Participate in incident response, root cause analysis, and post-mortem reviews to drive continuous improvement and prevent future occurrences.
Collaborate closely with development teams to ensure that new services and features are designed, deployed, and operated with reliability and scalability in mind on GCP, including our Spanner database.
Define and maintain Service Level Objectives (SLOs) and Service Level Indicators (SLIs) to measure and track system reliability.
Contribute to the development and maintenance of CI/CD pipelines leveraging GCP services like Cloud Build and Artifact Registry.
Stay up-to-date with the latest GCP services and best practices, as well as advancements in Datadog, PagerDuty, ChaosSearch, and HashiCorp Terraform, and advocate for their adoption where appropriate.
Pay Rate: $70/hr
We are a company committed to creating inclusive environments where people can bring their full, authentic selves to work every day.
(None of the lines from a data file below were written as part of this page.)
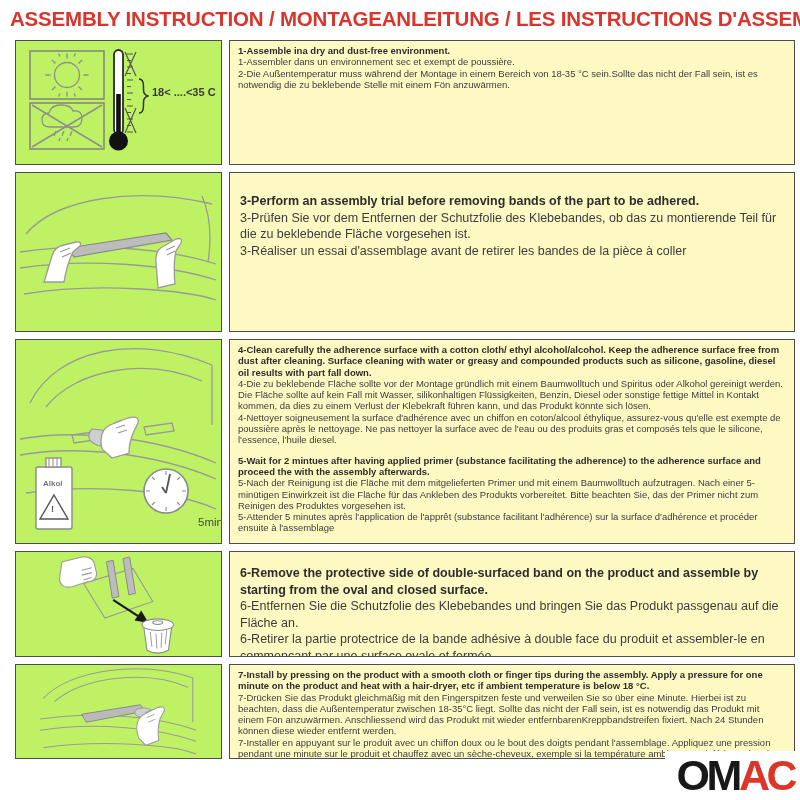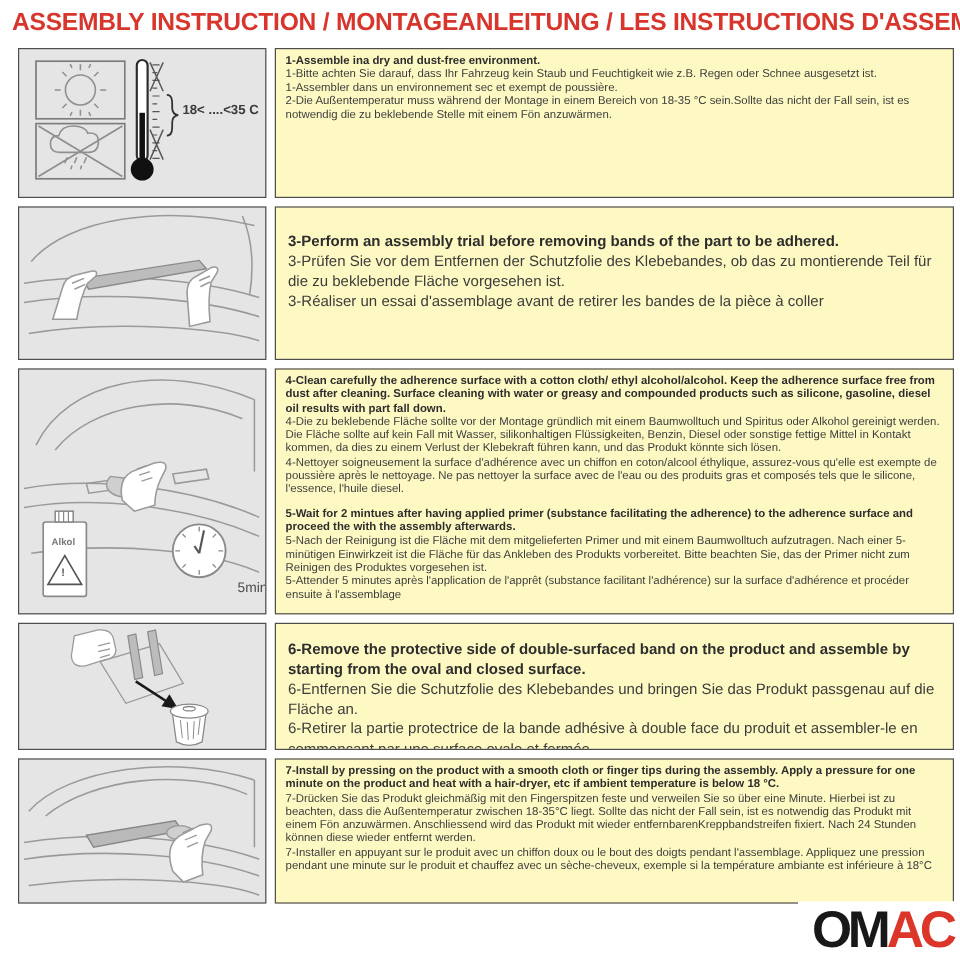"1-Bitte achten Sie darauf, dass" p { html: <p>1-Bitte achten Sie darauf, dass Ihr Fahrzeug kein Staub und Feuchtigkeit wie z.B. Regen oder Schnee ausgesetzt ist.</p> -> none }
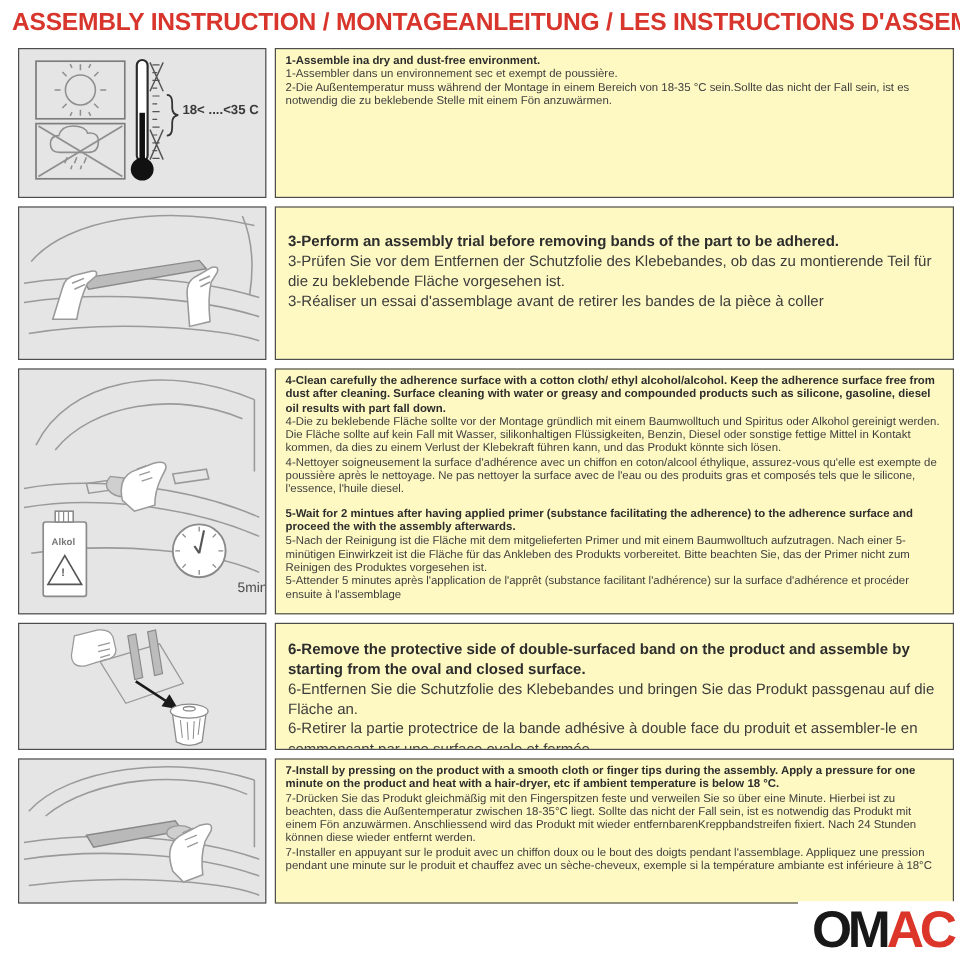"18< ....<35 C" .ibox { background: #e5e5e5 -> #bef264 }
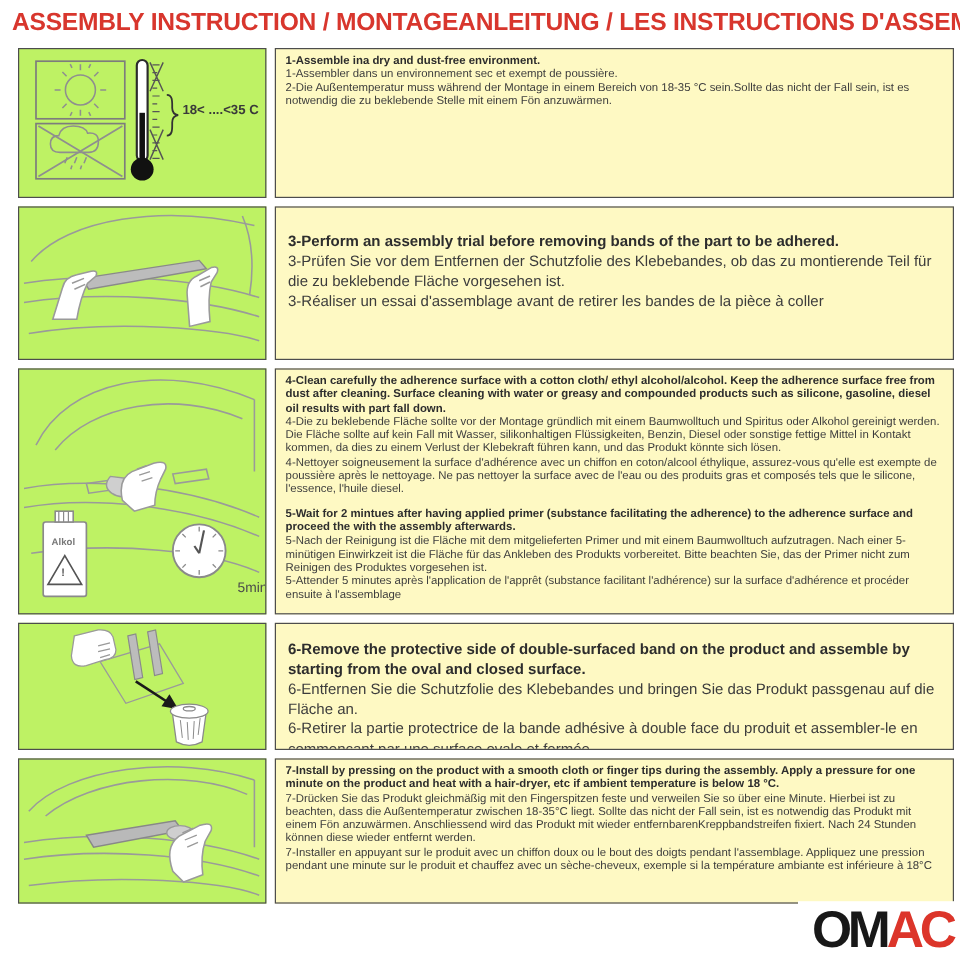"3-Perform an assembly trial before" .r2 { height: 128px -> 160px }
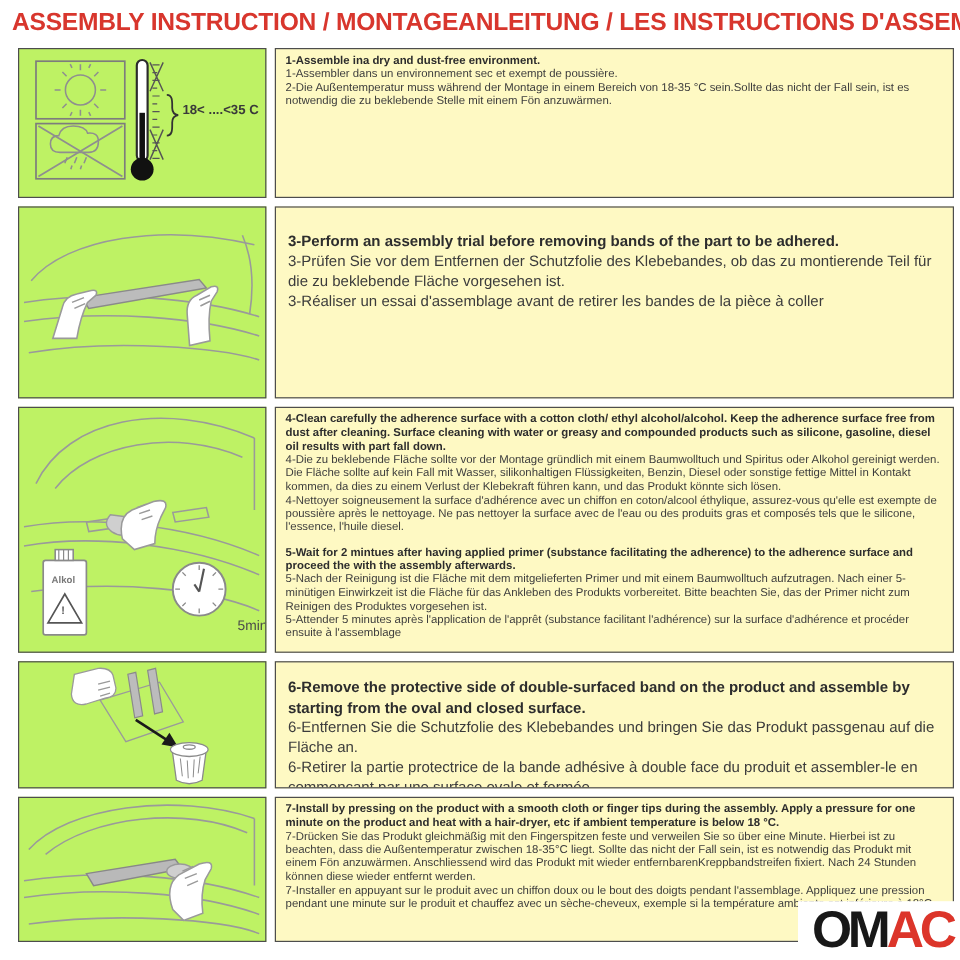"7-Install by pressing on the" .r5 { height: 121px -> 95px }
We are an equal opportunity employer that believes everyone matters. Qualified candidates will receive consideration for employment opportunities without regard to race, religion, sex, age, marital status, national origin, sexual orientation, citizenship status, disability, or any other status or characteristic protected by applicable laws, regulations, and ordinances. If you need assistance and/or a reasonable accommodation due to a disability during the application or recruiting process, please send a request to
Human Resources Request Form. The EEOC "Know Your Rights" Poster is available
here.
To learn more about how we collect, keep, and process your private information, please review Insight Global's Workforce Privacy Policy:
https://insightglobal.com/workforce-privacy-policy/ .
Bachelor's degree in Computer Science, Engineering, or a related field.
5+ years of experience in a Site Reliability Engineering, DevOps, or similar role.
Significant hands-on experience designing, deploying, and managing applications and infrastructure on Google Cloud Platform, including experience with Google Cloud Spanner.
Strong understanding of core SRE principles and practices, such as toil reduction, automation, monitoring, and incident management.
Proficiency in at least one scripting language (e.g., Python, Bash).
Extensive experience with HashiCorp Terraform for infrastructure-as-code.
Experience with containerization and orchestration technologies, particularly Docker and Kubernetes (GKE preferred).
Proven experience with monitoring and logging tools, specifically Datadog and GCP Cloud Logging.
Experience with PagerDuty for incident management.
Experience with Linux operating systems and a solid understanding of core command-line utilities (e.g., terraform, kubectl, helm).
Excellent problem-solving and troubleshooting skills in complex distributed systems.
Strong communication and collaboration skills.
Benefit packages for this role will start on the 31st day of employment and include medical, dental, and vision insurance, as well as HSA, FSA, and DCFSA account options, and 401k retirement account access with employer matching. Employees in this role are also entitled to paid sick leave and/or other paid time off as provided by applicable law.